Leave out the pictures and restate every entry word for word.

┌─ Entries supplied

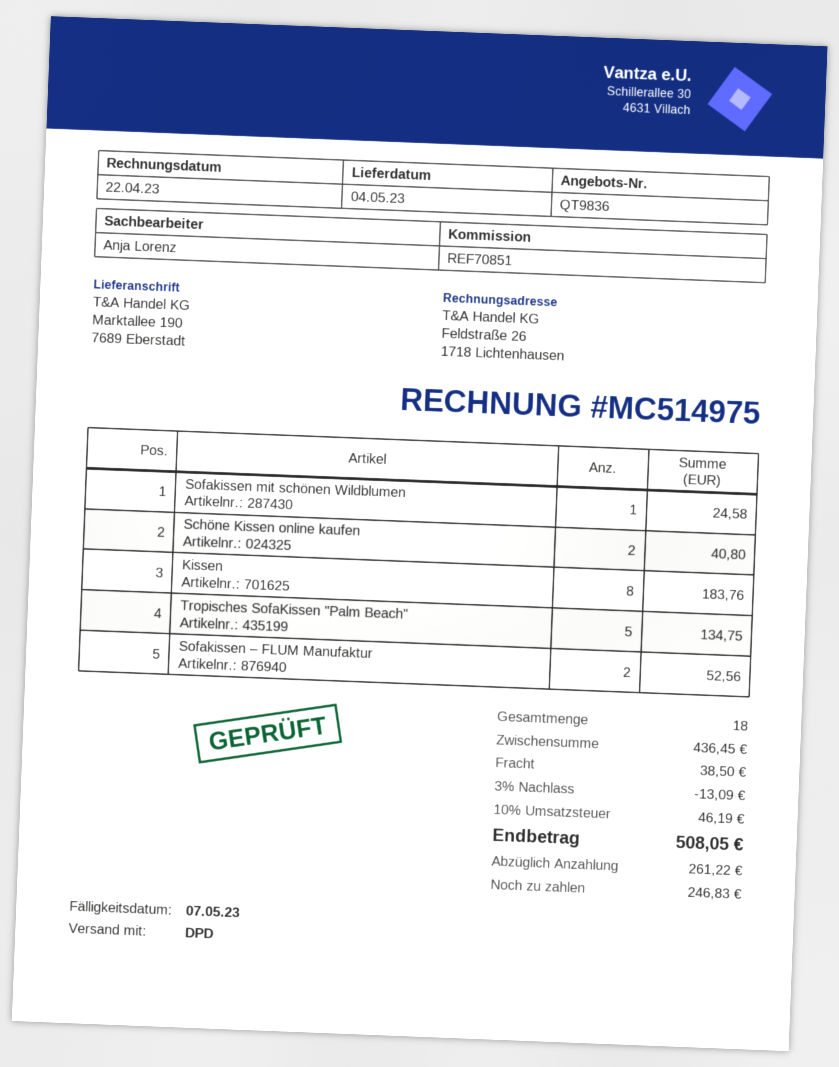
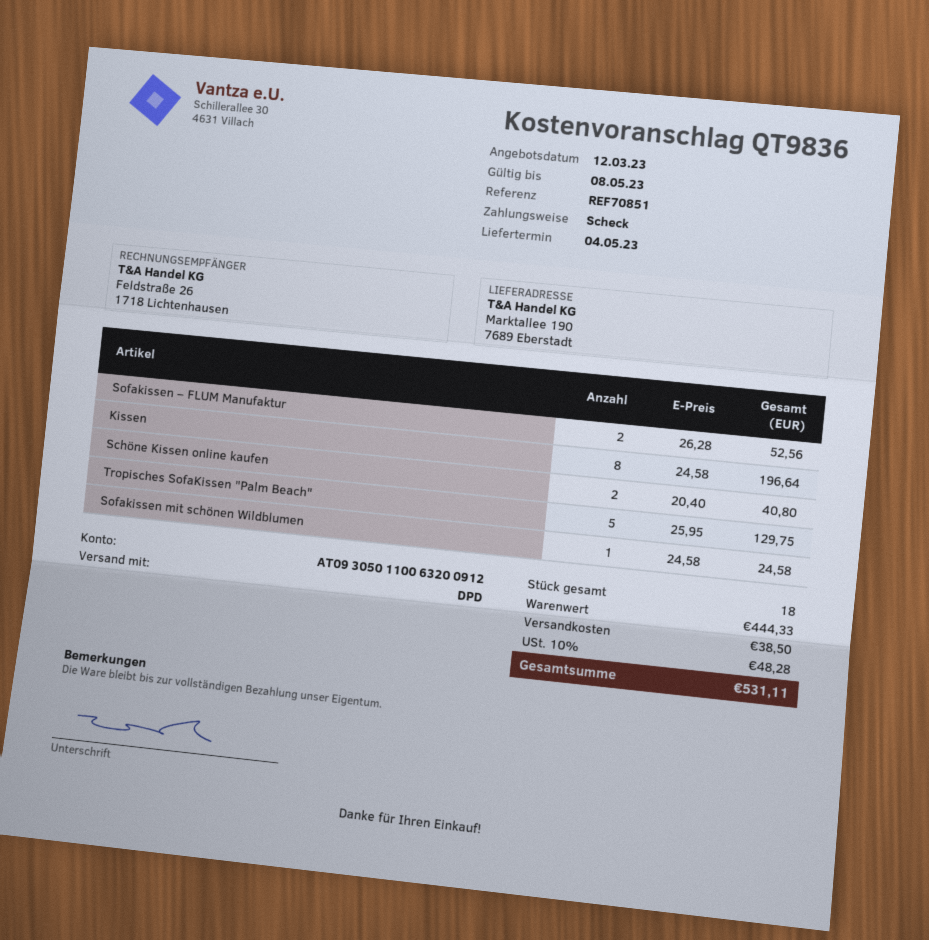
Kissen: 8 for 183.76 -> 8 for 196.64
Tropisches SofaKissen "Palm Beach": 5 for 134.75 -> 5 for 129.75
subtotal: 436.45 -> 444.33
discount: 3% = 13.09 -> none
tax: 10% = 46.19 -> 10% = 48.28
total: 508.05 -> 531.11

└─

Output for this task:
Kissen: 8 for 183.76 -> 8 for 196.64
Tropisches SofaKissen "Palm Beach": 5 for 134.75 -> 5 for 129.75
subtotal: 436.45 -> 444.33
discount: 3% = 13.09 -> none
tax: 10% = 46.19 -> 10% = 48.28
total: 508.05 -> 531.11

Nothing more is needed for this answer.